REQUIREMENT = For the data that follows, print the line with "font-size: 15px ->", the line with "text: Action ->", and all lines between them, exactly as they stand. Omit pictures and add nothing.

[[ PROVIDED DATA open ]]

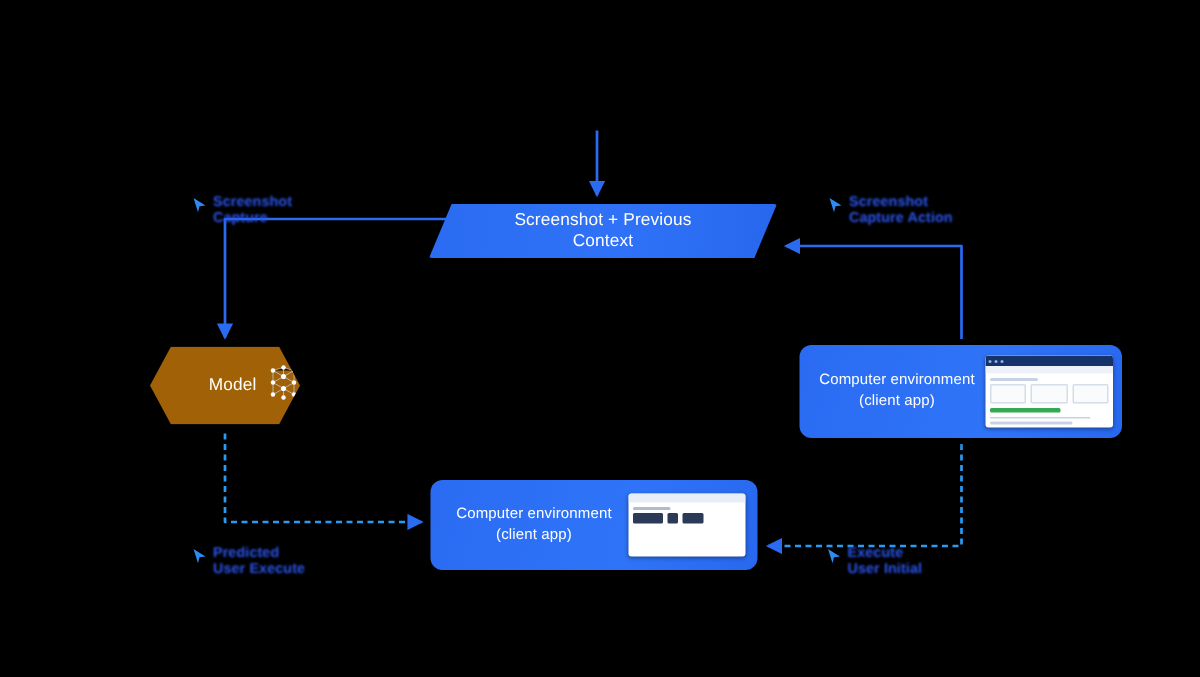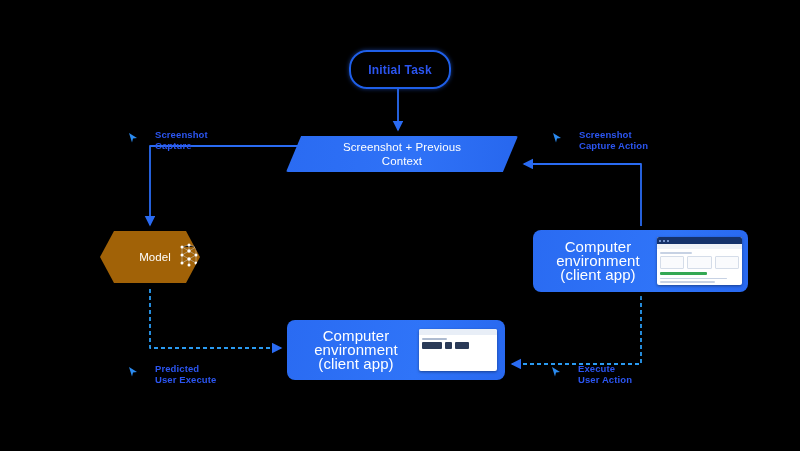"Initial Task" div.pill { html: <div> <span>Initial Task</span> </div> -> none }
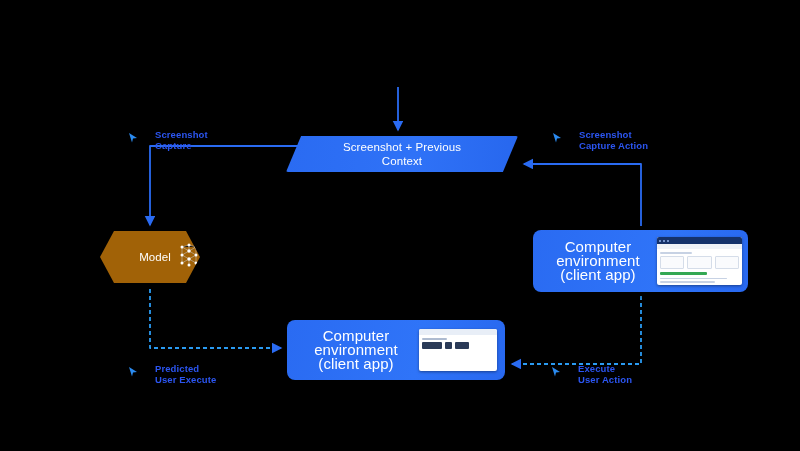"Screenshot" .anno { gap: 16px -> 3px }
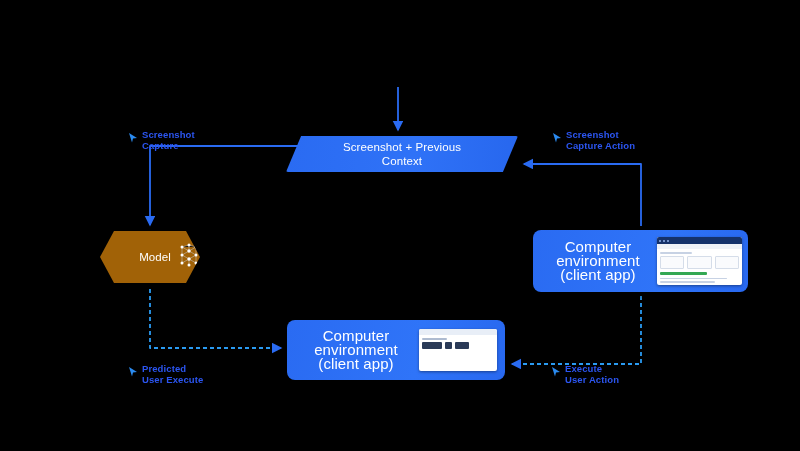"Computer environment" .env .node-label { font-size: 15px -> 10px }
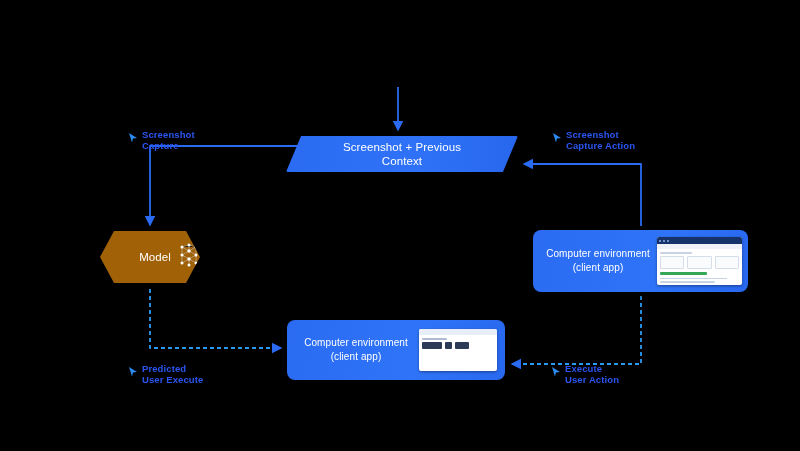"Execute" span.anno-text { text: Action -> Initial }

[[ PROVIDED DATA closed ]]
[[ PROVIDED DATA open ]]

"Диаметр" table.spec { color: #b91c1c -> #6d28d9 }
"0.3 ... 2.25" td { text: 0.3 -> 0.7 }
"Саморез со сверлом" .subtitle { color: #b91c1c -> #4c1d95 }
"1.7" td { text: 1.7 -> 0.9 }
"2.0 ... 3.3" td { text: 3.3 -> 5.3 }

[[ PROVIDED DATA closed ]]

RESPONSE =
"Computer environment" .env .node-label { font-size: 15px -> 10px }
"Execute" span.anno-text { text: Action -> Initial }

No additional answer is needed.